Elle le fut autant que lui. Elle le fut bien plus que lui.

« ... Quand je l’ai vu, j’ai oublié le monde entier. Quand j’y repense, le monde disparaît... il disparaît. .. » 11. La lettre à Bihler décrit le logement et l’hôte : — Dans la première chambre, deux à trois pianos sans jambes, par terre, des coffres, une chaise boiteuse. Dans la seconde pièce, un lit consistant en une paillasse et une mince couverture, une cuvette sur une table de sapin, les vêtements de nuit par terre. Beethoven se fait attendre : il est en train de se raser (ici, l’on voit que Bettine a, par la suite, arrangé son entrée). Il est petit, brun, criblé de marques de petite vérole, laid, mais un front magnifique — « une noble voûte... un chef-d’œuvre ! » — des cheveux noirs très longs, qu’il rejette en arrière. Beaucoup plus jeune que son âge : « on lui donnerait à peine trente ans », et il s’en attribue trente-cinq, il ne sait pas quand il est né. — En un quart d’heure ils sont intimes.

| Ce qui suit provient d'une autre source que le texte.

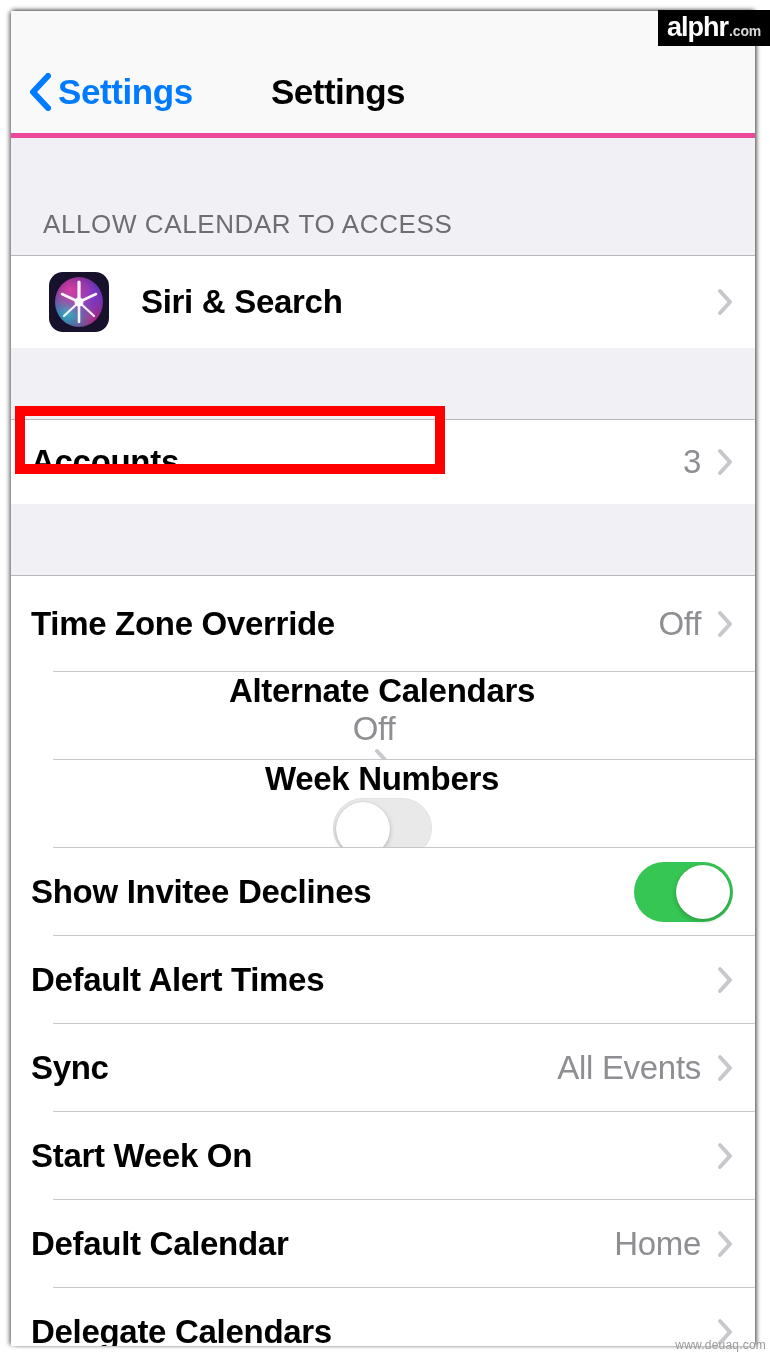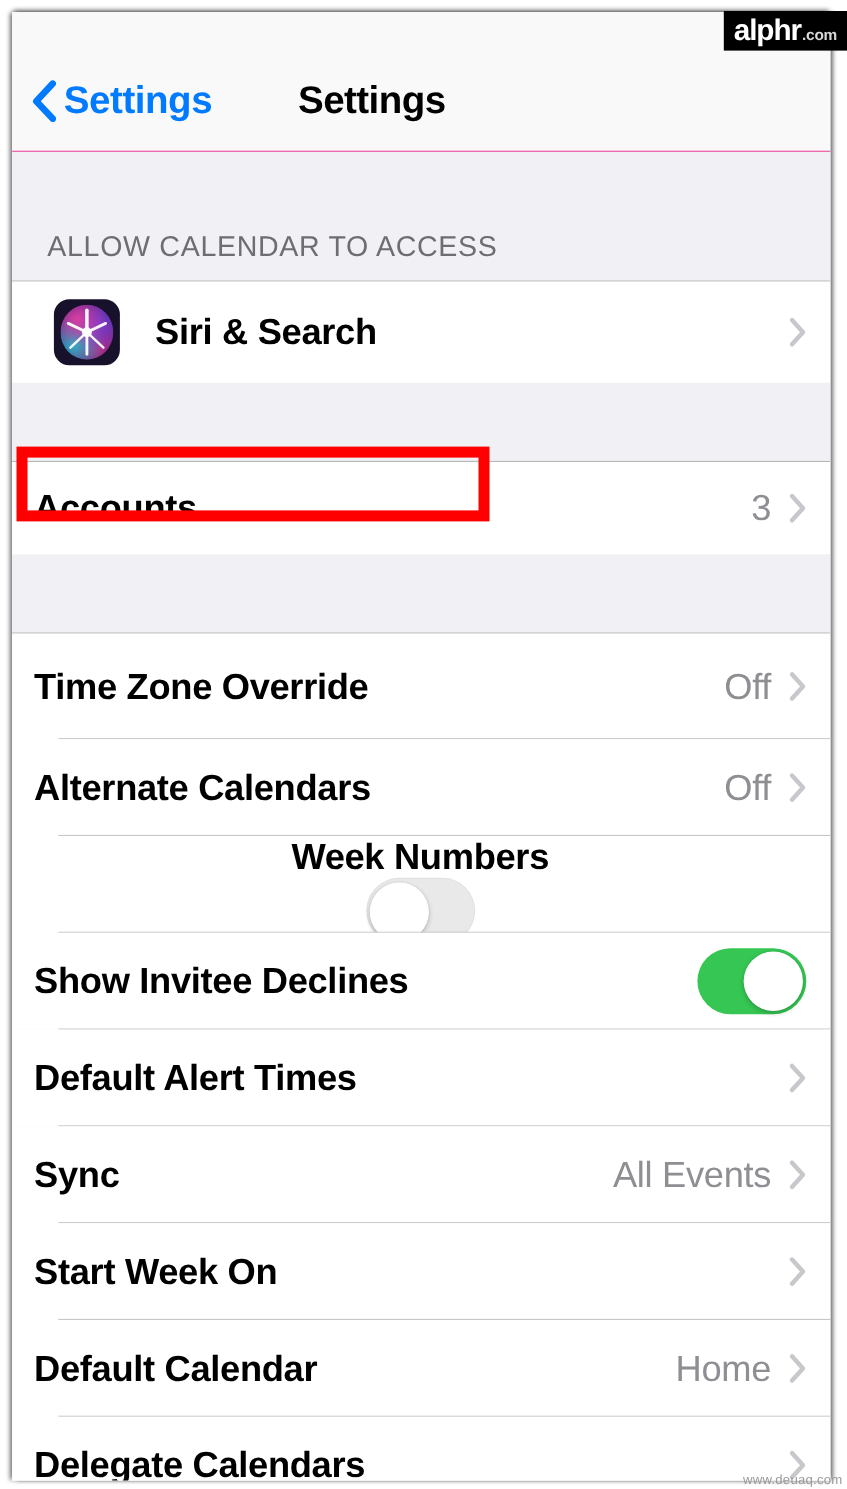"Settings" #nav-bar { border-bottom: 1px solid #ec4899 -> 5px solid #ec4899 }
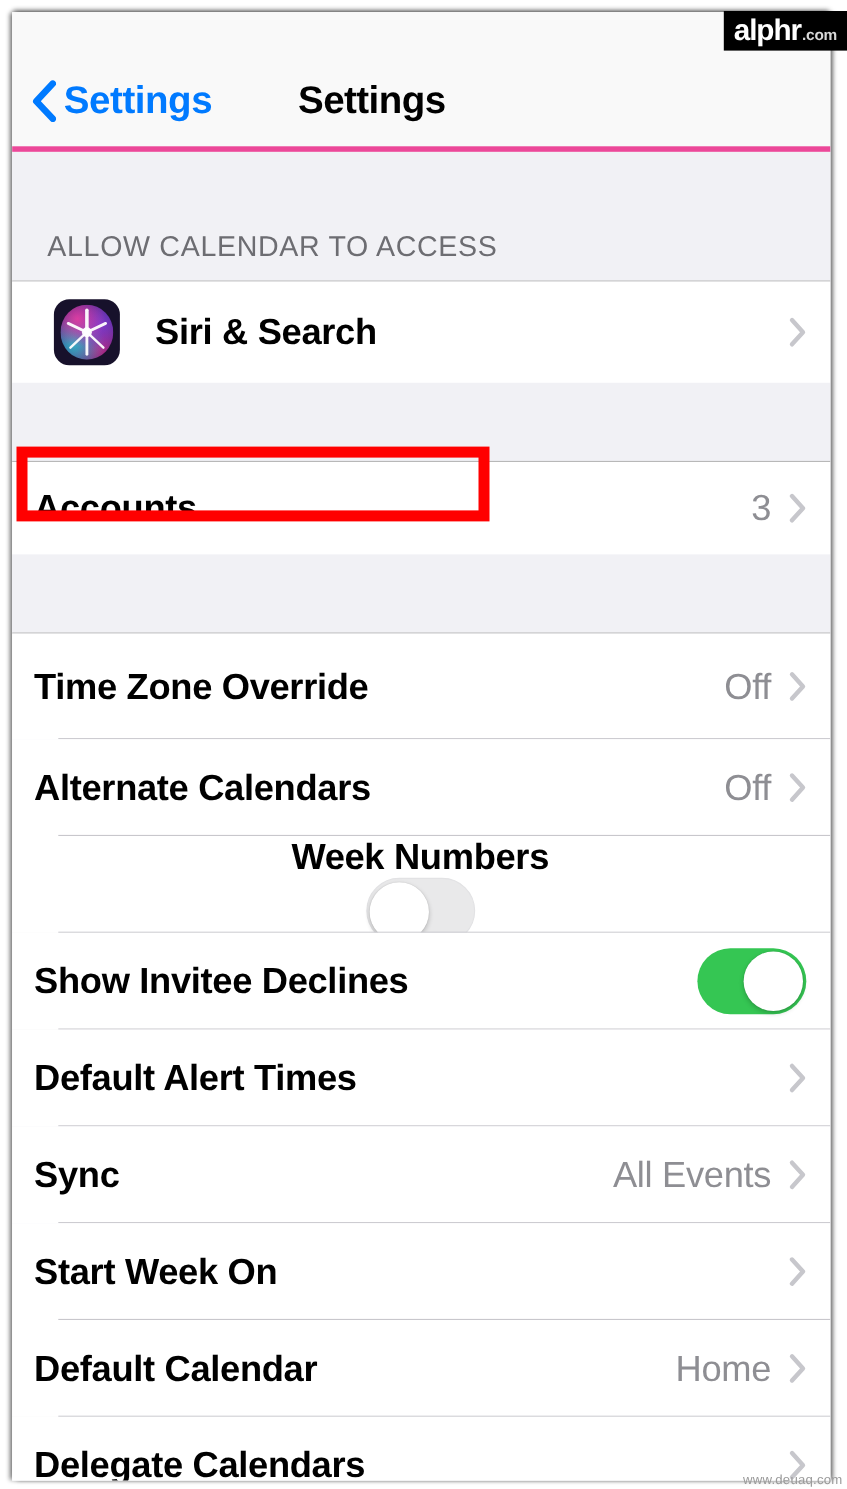"Alternate Calendars" div.cell { flex-direction: none -> column }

Il est assis sur le bout d’une chaise, près du piano ; il y tâte avec une main, d’abord doucement ; puis, en un instant, il a oublié tout le reste ; et le voilà englouti dans un océan (Weltmeer) d’harmonie. .. »

Tout ce récit est d’une vivante exactitude : on le sent écrit sous l’impression immédiate avec un naturel parfait.